Below are records; extract exactly the lines from the one with "html: none ->" through the final line, including both, but drop the pictures.

───── Data for analysis

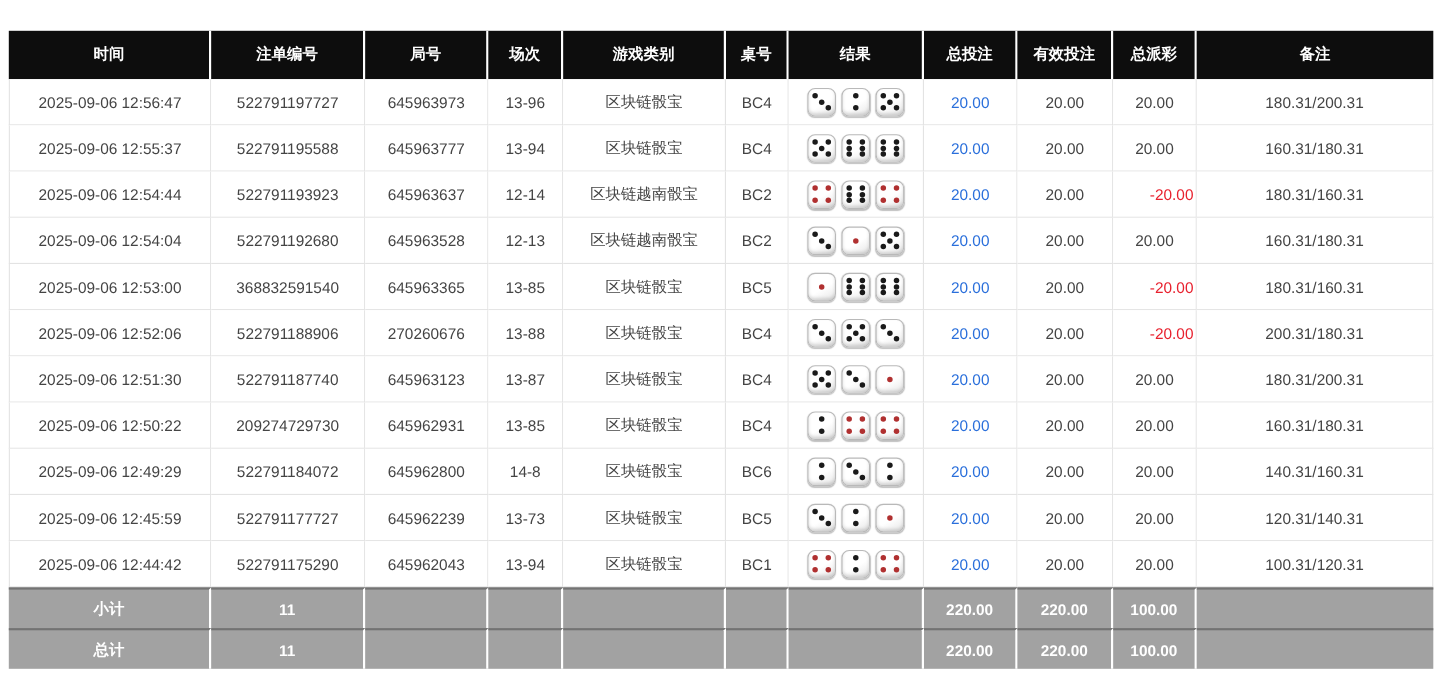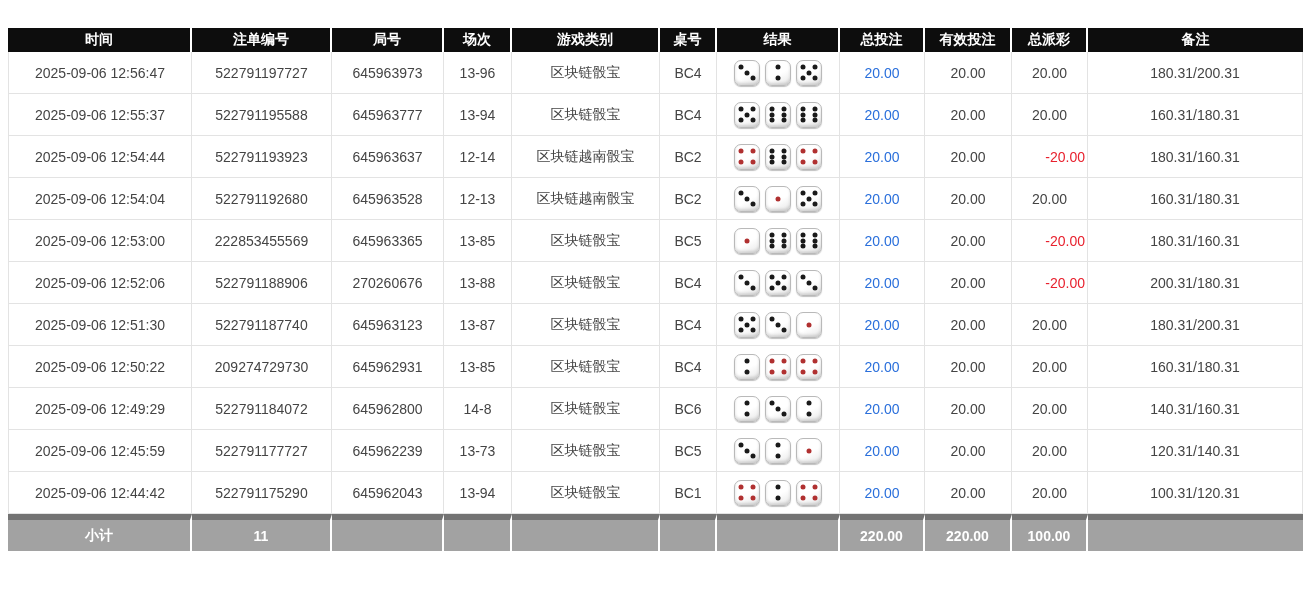"时间" thead th { height: 24px -> 44px }
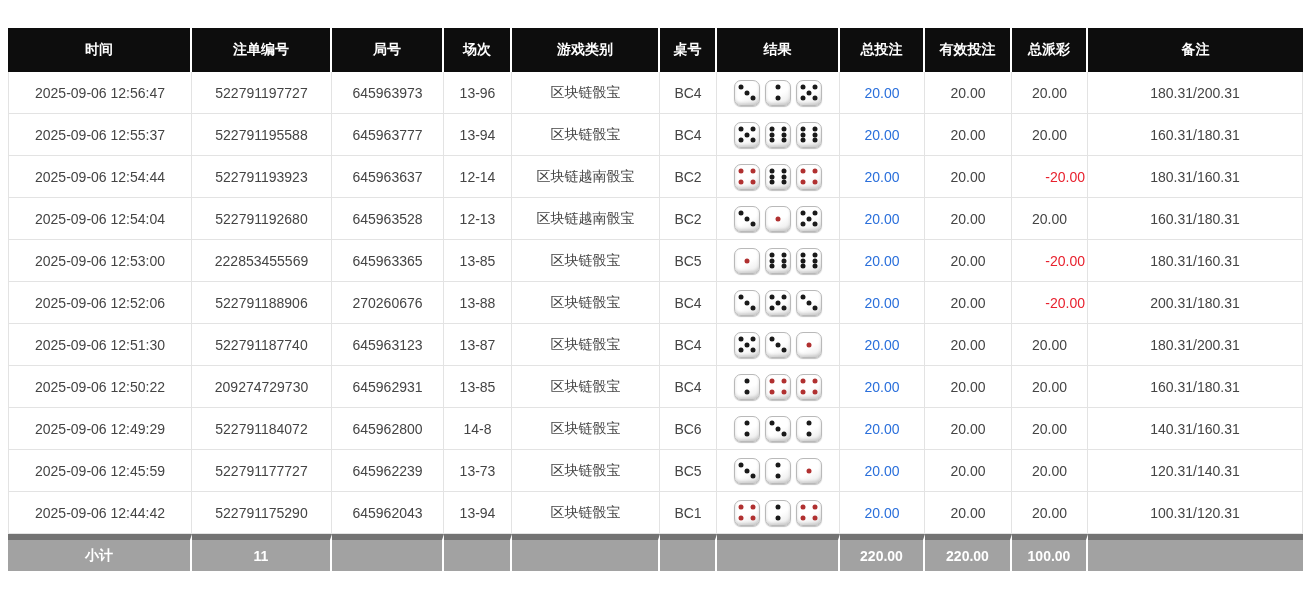"222853455569" td { text: 222853455569 -> 368832591540 }
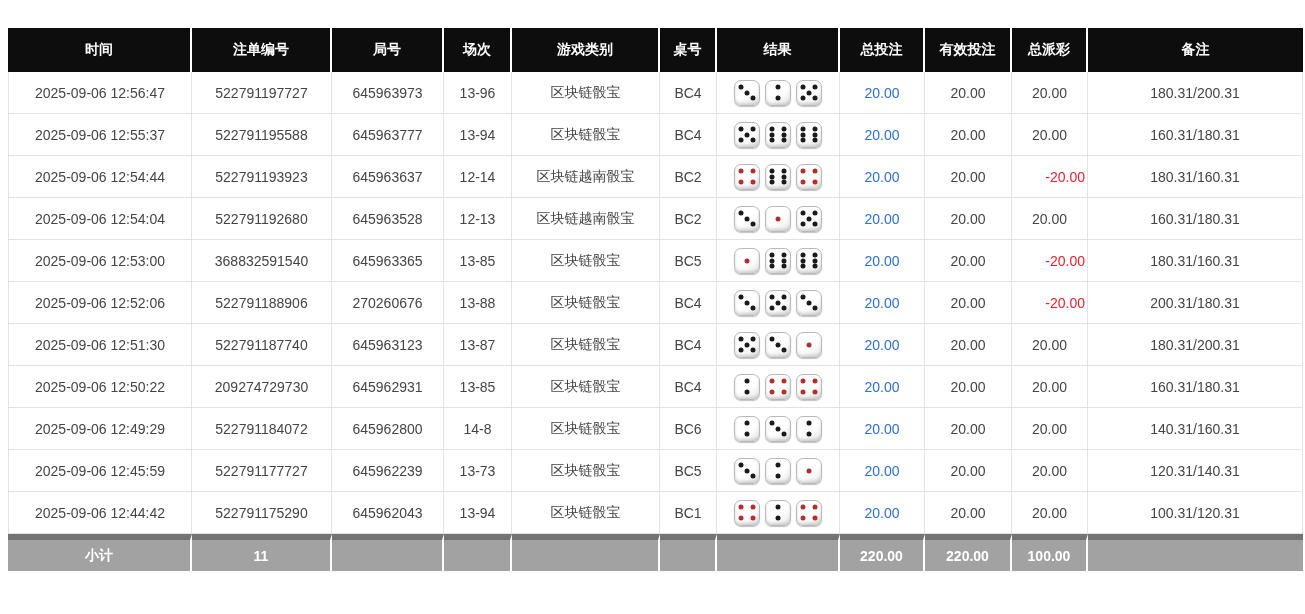"小计" tfoot td { border-top: 6px solid #737373 -> 2px solid #737373 }
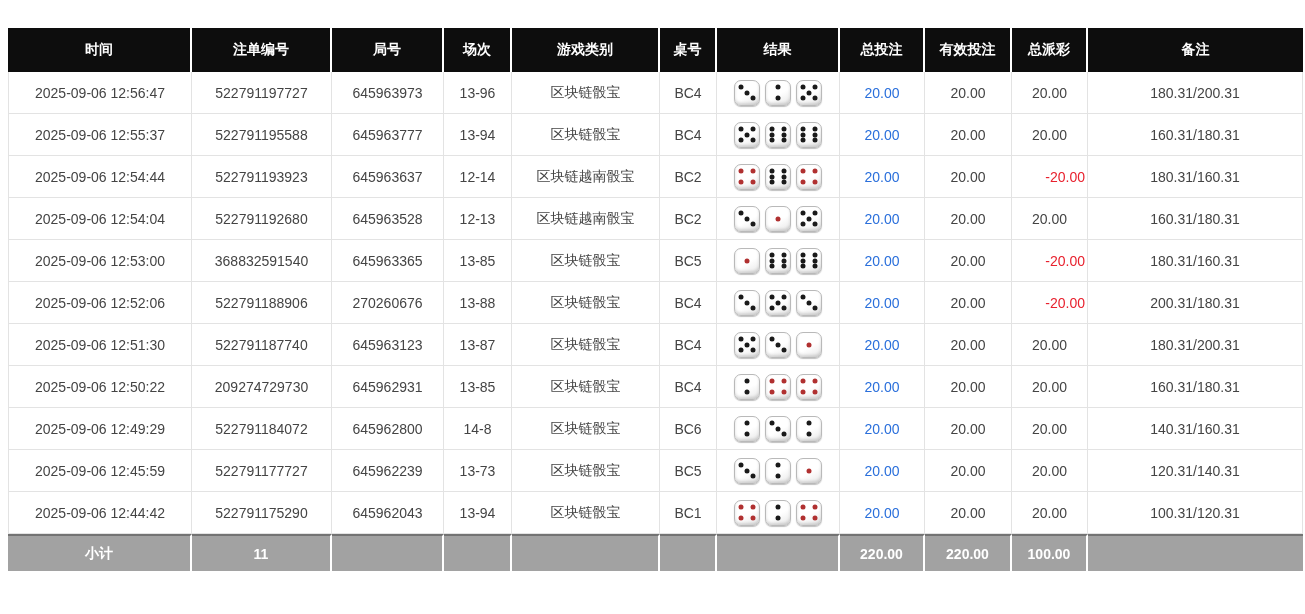"总计" tr { html: none -> <tr> <td>总计</td> <td>11</td> <td></td> <td></td> <td></td> <td></td> <td></td> <td>220.00</td> <td>220.00</td> <td>100.00</td> <td></td> </tr> }
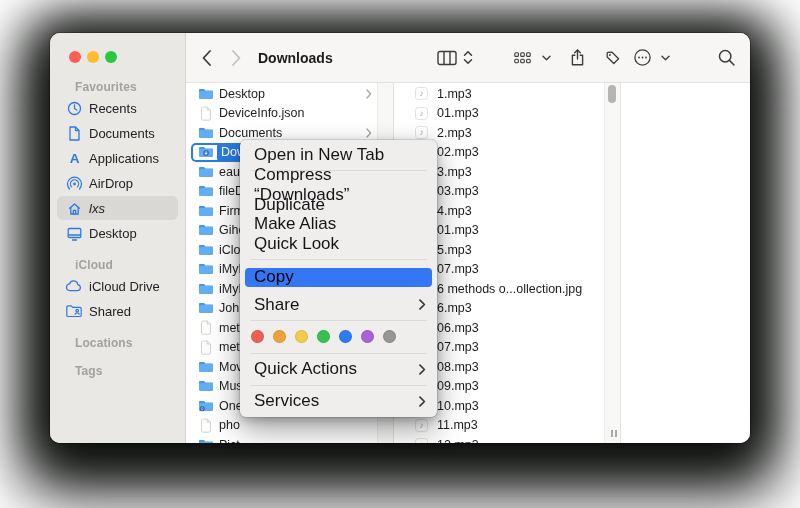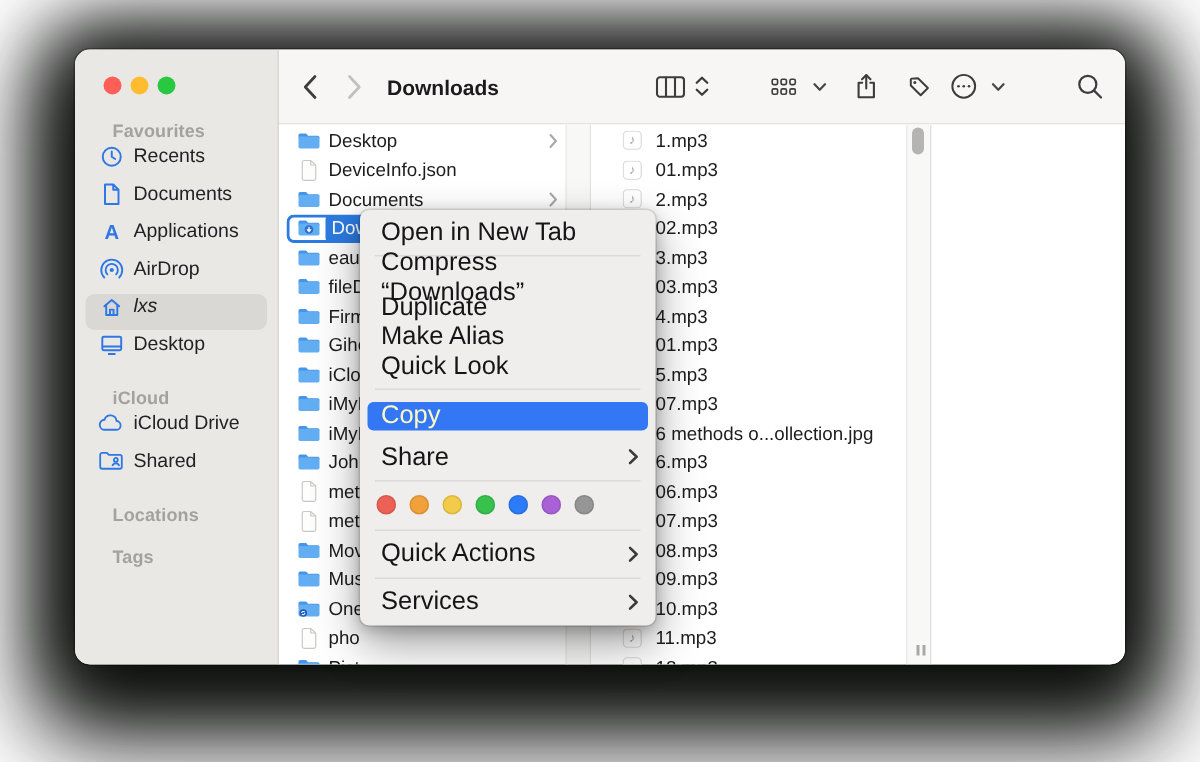"Recents" .side-item { align-items: flex-start -> center }
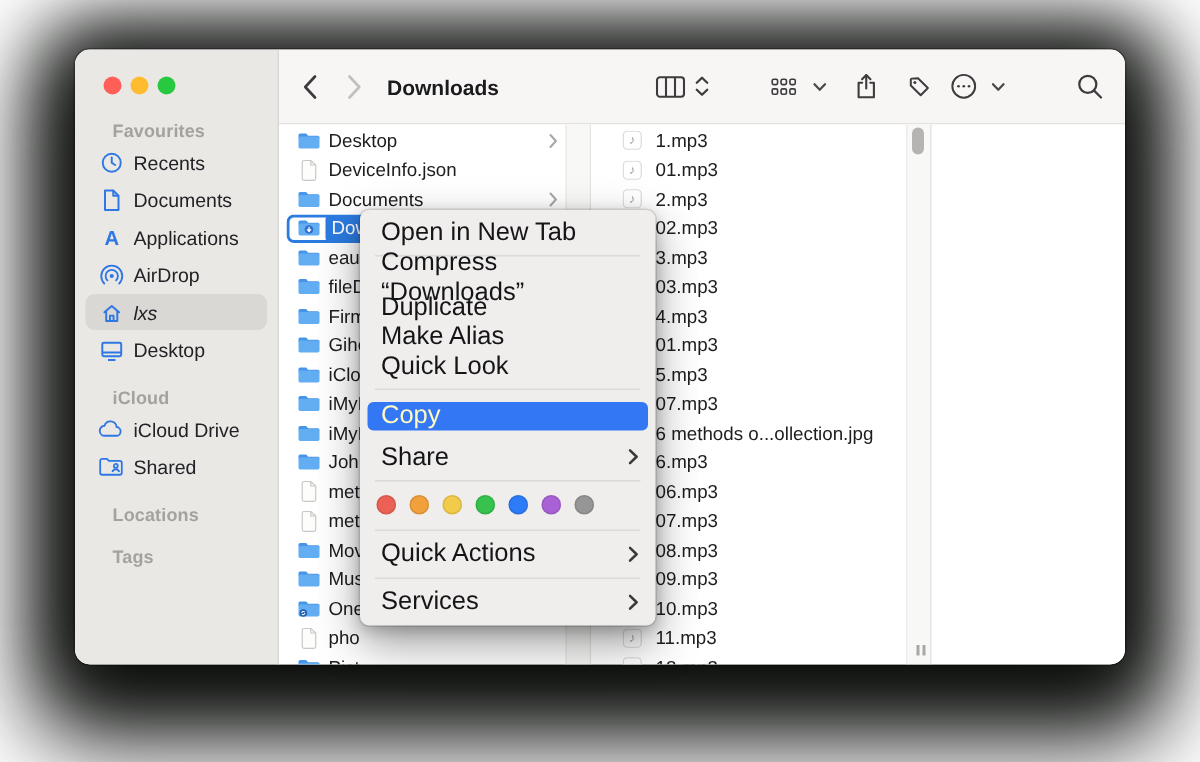"Copy" .mi.hl { color: #fef9c3 -> #000000 }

──────────

Answer for this exercise ::
"总计" tr { html: none -> <tr> <td>总计</td> <td>11</td> <td></td> <td></td> <td></td> <td></td> <td></td> <td>220.00</td> <td>220.00</td> <td>100.00</td> <td></td> </tr> }
"Recents" .side-item { align-items: flex-start -> center }
"Copy" .mi.hl { color: #fef9c3 -> #000000 }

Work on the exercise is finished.